The Board performed the requisite de novo evaluation of the record to determine the appropriate penalty. It reviewed appellant's disciplinary history, which included a three-day suspension in l997 for chronic inefficiency, a two-day suspension in l999 for inefficiency, and a ten-day suspension in 200l for inefficiency, failure to perform duties, and insubordination. The Board found:
The record clearly shows that when the appellant was informed of his poor job performance, his performance continued to be unsatisfactory and substandard in that he did not complete assigned duties even though he was given numerous memoranda, had meetings and verbal communications with his superiors and had been subjected to three suspensions. . . . [T]he Board notes that appellant had ample notice of and opportunity to improve his unsatisfactory job performance. Accordingly, given the pattern and egregious nature of appellant's conduct and his disregard of the directives of his superiors, and the fact that the appellant has been disciplined for his performance deficiencies on several previous occasions, the appropriate penalty in this case is removal.

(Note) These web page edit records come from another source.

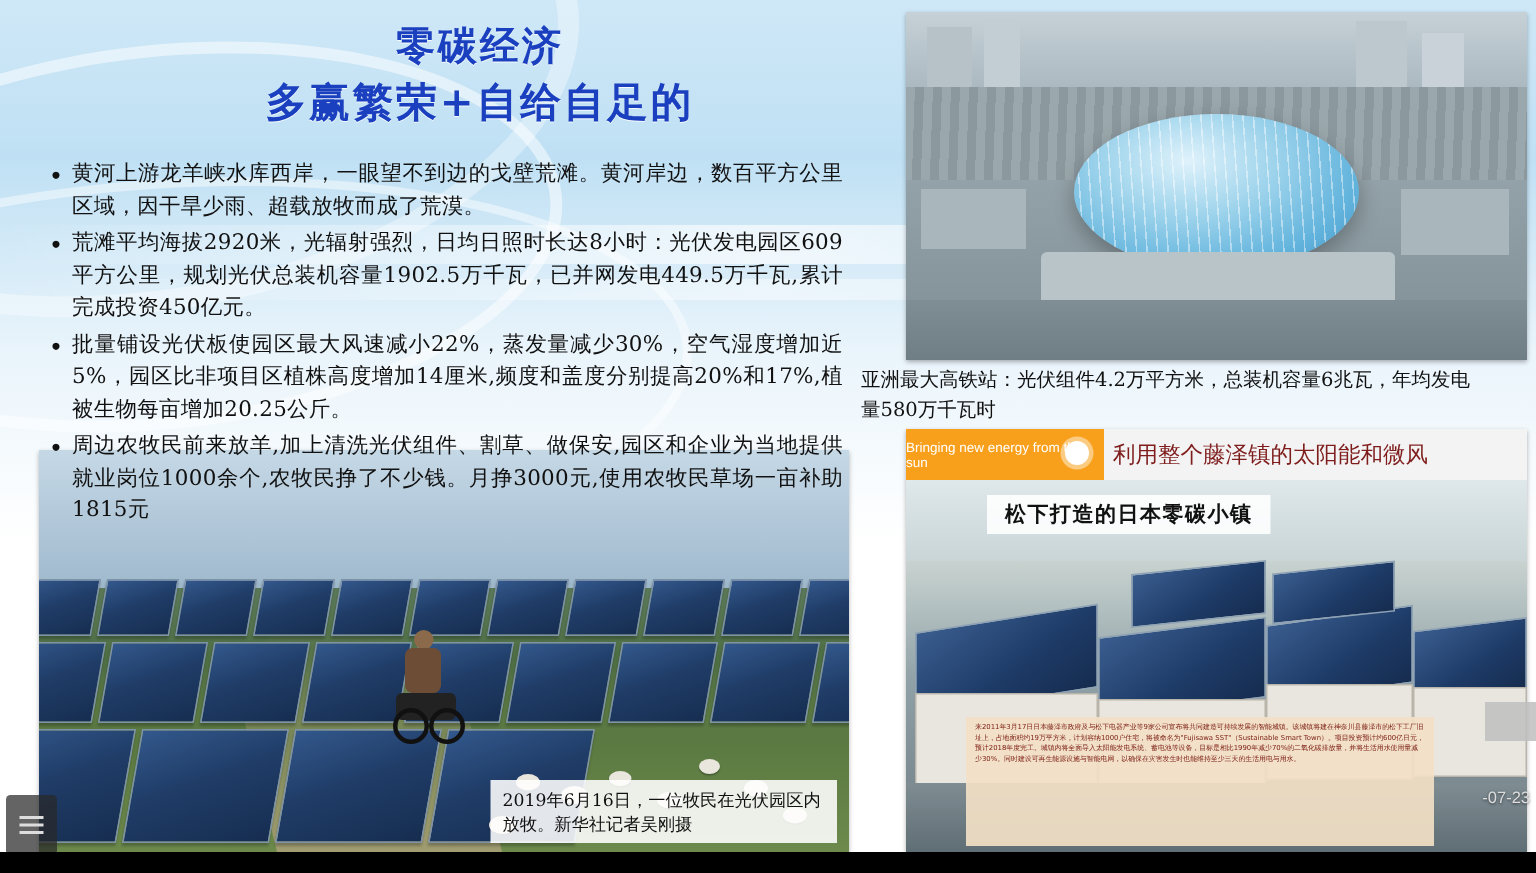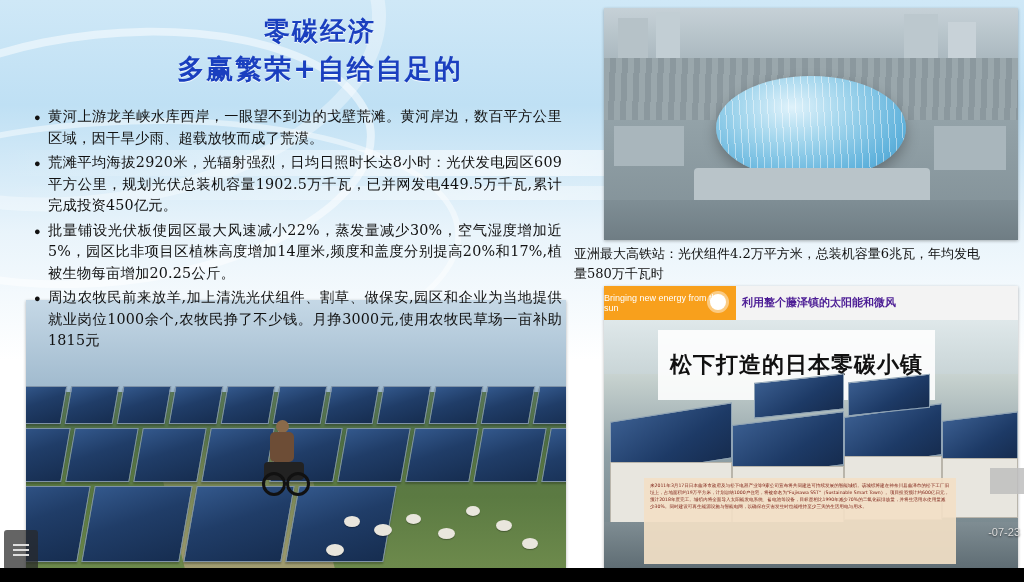--- a/index.html
+++ b/index.html
@@ -191,34 +191,34 @@
     color:#fff; font-size: 9px; font-family:"Liberation Sans", sans-serif;
     position: relative;
   }
   .rb-logo .sun {
     position:absolute; right: 10px; top: 8px; width:16px; height:16px; border-radius:50%;
     background:#fff; box-shadow: 0 0 0 3px rgba(255,255,255,0.45);
   }
   .rb-headline {
     position:absolute; left: 138px; top: 4px; right: 2px;
     font-family: "DejaVu Serif", serif;
-    font-weight: bold;
-    font-size: 11px;
-    color: #4c1d95;
+    font-weight: normal;
+    font-size: 15px;
+    color: #7f1d1d;
     line-height: 26px;
     white-space: nowrap;
   }
   .rb-sub {
     position: absolute;
     left: 54px; top: 44px;
     background: rgba(255,255,255,0.88);
-    padding: 20px 12px;
+    padding: 4px 12px;
     font-family: "DejaVu Serif", serif;
     font-weight: bold;
-    font-size: 22px;
+    font-size: 14px;
     color: #111;
     letter-spacing: 1px;
   }
   .rb-textbox {
     position: absolute;
     left: 40px; bottom: 4px; width: 300px;
     background: rgba(242,224,198,0.92);
     padding: 4px 6px;
     font-family: "DejaVu Sans", sans-serif;
     font-size: 4.6px;
@@ -357,20 +357,21 @@
     <div class="sheep" style="left:496px; top:238px; width:16px; height:11px;"></div>
 
     <div class="rider">
       <div style="position:absolute;left:14px;top:0;width:13px;height:13px;border-radius:50%;background:#8a6a4a;"></div>
       <div style="position:absolute;left:8px;top:12px;width:24px;height:30px;background:#6d4d36;border-radius:5px;"></div>
       <div style="position:absolute;left:2px;top:42px;width:40px;height:18px;background:#222;border-radius:4px;"></div>
       <div style="position:absolute;left:0px;top:52px;width:18px;height:18px;border-radius:50%;border:3px solid #111;"></div>
       <div style="position:absolute;left:24px;top:52px;width:18px;height:18px;border-radius:50%;border:3px solid #111;"></div>
     </div>
 
+    <div class="caption-box">2019年6月16日，一位牧民在光伏园区内放牧。新华社记者吴刚摄</div>
   </div>
 
   <div class="photo-rt">
     <div style="position:absolute;left:0;top:0;right:0;height:52px;background:linear-gradient(180deg,#c6d1d7,#aab8bf);"></div>
     <div style="position:absolute;left:14px;top:10px;width:30px;height:46px;background:#b6c2c8;"></div>
     <div style="position:absolute;left:52px;top:4px;width:24px;height:52px;background:#c2ced4;"></div>
     <div style="position:absolute;left:300px;top:6px;width:34px;height:50px;background:#bcc8ce;"></div>
     <div style="position:absolute;left:344px;top:14px;width:28px;height:42px;background:#c8d2d8;"></div>
     <div style="position:absolute;left:0;top:50px;right:0;height:64px;background:repeating-linear-gradient(92deg,#9aa7ac 0px,#9aa7ac 6px,#8b989e 6px,#8b989e 12px);"></div>
     <div style="position:absolute;left:0;top:112px;right:0;bottom:0;background:linear-gradient(180deg,#93a2a8,#7f8e95);"></div>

We discern no basis to second-guess the agency's penalty removing appellant from his position. Despite myriads of written and verbal warnings, meetings with his supervisors, and suspensions, appellant continued to defy the directives of his superiors because he thought his methods were preferable or assigned tasks were unnecessary. The fact the subject charges are the same ones for which appellant received a ten-day suspension in September 200l is a clear indication that progressive discipline was of no consequence to him and had no effect on his performance or behavior in the workplace. Given the persistence and scope of appellant's performance deficiencies and his disciplinary history, the agency was well within its discretion to conclude that removal was the appropriate remedy. The discipline meted out by the County was progressive in nature, and removal from employment did not occur until after appellant was given fair warning of his deficiencies and did not correct them.